As he begins work on replacing those legacy systems (his team currently is evaluating whether to build or buy certain parts of the system), Steward is searching -- internally and externally -- for workers with project management, architecting, data modeling and Web development (specifically Java) skills. "Our biggest current workforce challenge is finding and hiring good people in some areas," he says. "After the dot-com bubble burst, for many years we found hiring good people to be a relatively easy task in the Boston area. The tide seems to have turned a little and it's not nearly so much of a buyer's market as it once was."
As the e-SUITE initiative continues, Steward adds, he aims to find and retain IT professionals with the skill sets in place to succeed in today's increasingly Web-based market. The multiyear project's ultimate goal is to provide "easy-to-use, seamless straight-through processing" for Arbella's agent partners, Steward says. Before that can happen on the front end, though, there's a lot of behind-the-scenes work to be done.

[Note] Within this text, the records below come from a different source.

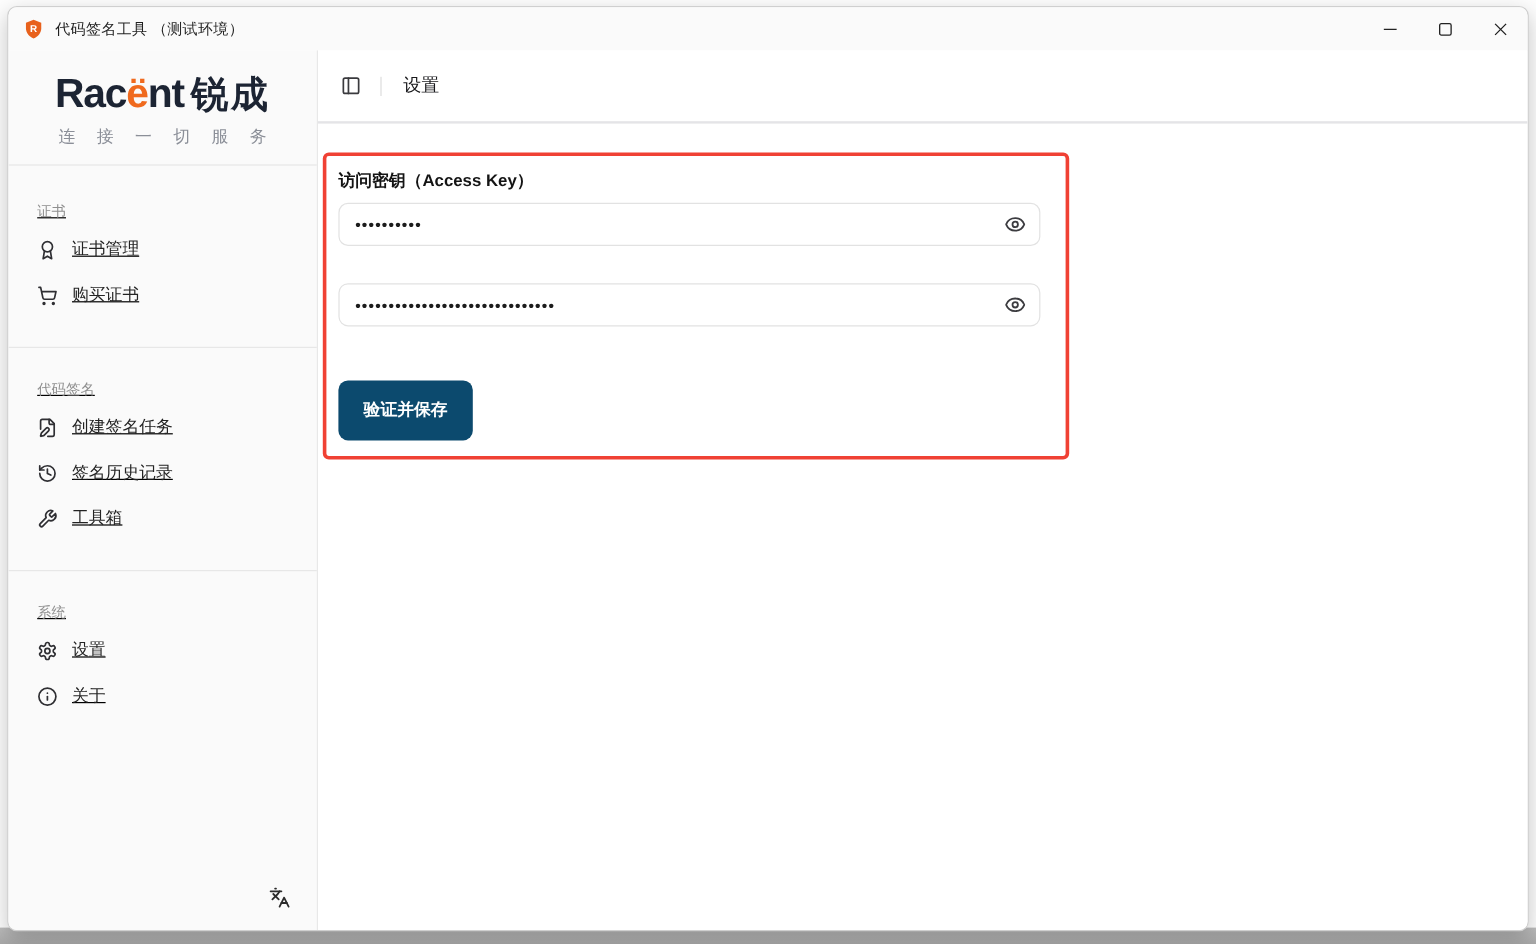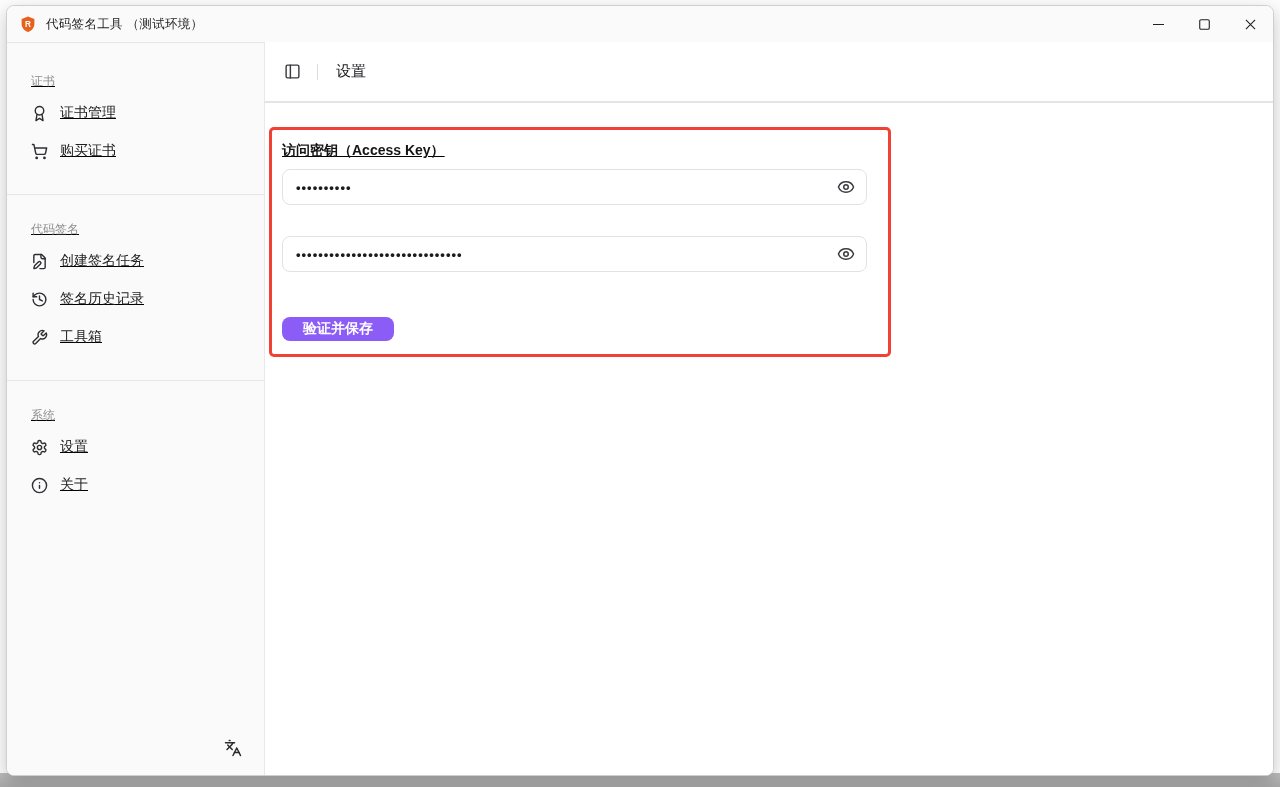--- a/index.html
+++ b/index.html
@@ -53,35 +53,35 @@
   .main { flex:1; background:#fff; display:flex; flex-direction:column; min-width:0; }
   .main-header { height:59px; flex:0 0 59px; display:flex; align-items:center; padding-left:19px; }
   .panel-toggle { width:17px; height:17px; color:#3a3a3e; cursor:pointer; display:flex; }
   .panel-toggle svg { width:17px; height:17px; }
   .header-sep { width:1px; height:16px; background:#dcdcdc; margin:0 18px 0 16px; }
   .page-title { font-size:15px; color:#18181b; font-weight:500; }
   .header-divider { height:2px; background:#e4e4e7; flex:0 0 2px; }
 
   .content { padding:24px 0 0 4px; }
   .highlight-box { width:622px; border:3px solid #f04134; border-radius:5px;
-    padding:8px 21px 13px 10px; background:#fff;text-decoration:underline; }
+    padding:8px 21px 13px 10px; background:#fff; }
   .field-label { font-size:14px; font-weight:700; color:#141414; margin:4px 0 9px; }
   .input-wrap { position:relative; width:100%; }
   .text-input { width:100%; height:36px; border:1px solid #e2e2e2; border-radius:8px;
     background:#fff; padding:0 40px 0 13px; font-size:13px; font-weight:bold;
     letter-spacing:1px; color:#1c1c1c; outline:none;
     font-family:"Liberation Sans","DejaVu Sans",sans-serif; }
   .eye-btn { position:absolute; right:11px; top:50%; transform:translateY(-50%);
     width:20px; height:20px; color:#3c3c40; cursor:pointer; background:none; border:none;
     display:flex; align-items:center; justify-content:center; }
   .eye-btn svg { width:18px; height:18px; }
   .field-gap { height:31px; }
   .help-row { margin-top:19px; font-size:13.5px; color:#717179; }
   .help-link { color:#2e7ef2; text-decoration:none; }
-  .submit-btn { margin-top:45px; height:24px; padding:0 21px; background:#8b5cf6;
+  .submit-btn { margin-top:45px; height:50px; padding:0 21px; background:#0c4a6e;
     border:none; border-radius:8px; color:#fff; font-size:14px; font-weight:600;
     cursor:pointer; display:inline-flex; align-items:center;
     font-family:"Liberation Sans","DejaVu Sans",sans-serif; }
 </style>
 </head>
 <body>
 
 <div class="desktop-floor"></div>
 
 <div class="window">
@@ -110,20 +110,26 @@
         <svg viewBox="0 0 12 12">
             <path d="M1 1l10 10M11 1L1 11" stroke="#222" stroke-width="1.2"></path>
           </svg>
       </div>
     </div>
   </div>
 
   <div class="app-body">
 
     <div class="sidebar">
+      <div class="logo-block">
+        <div class="logo-line">
+          <span>Rac</span><span class="accent">ë</span><span>nt</span><span class="cn">锐成</span>
+        </div>
+        <div class="logo-tagline">连 接 一 切 服 务</div>
+      </div>
       <div class="side-divider"></div>
 
       <nav class="nav">
   <div class="nav-section">
     <div class="section-label">证书</div>
     <div class="nav-items">
   <div class="nav-item">
     <span class="nav-icon">
                   <svg fill="none" stroke="currentColor" stroke-width="2" stroke-linecap="round" stroke-linejoin="round" viewBox="0 0 24 24">
                     <circle cx="12" cy="8" r="6"></circle>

"We're also looking to become more sophisticated in our underwriting, pricing algorithms and rate structures," Steward explains. "These could all be viewed as somewhat foundational things, but we've still got a lot to do to get that foundation in place before we can start to look at more futuristic technologies."
Position:CIO and VP of Information Systems, Arbella Insurance Group
Career at Arbella: After joining the company in 2000 as senior manager of new business, Steward was named CIO and vice president of information systems in April of 2002.
Management Philosophy: Steward's management style is a slightly altered version of the classic "hire good people and get out of the way" strategy that he says can best be described as hiring and retaining good people and then helping them succeed without getting in their way. "It also helps if they know how to have a little fun at the same time," Steward adds.
Pastimes/Hobbies: Tennis, golf.
Fun Fact: Although he can't read music, Steward plays the piano by ear.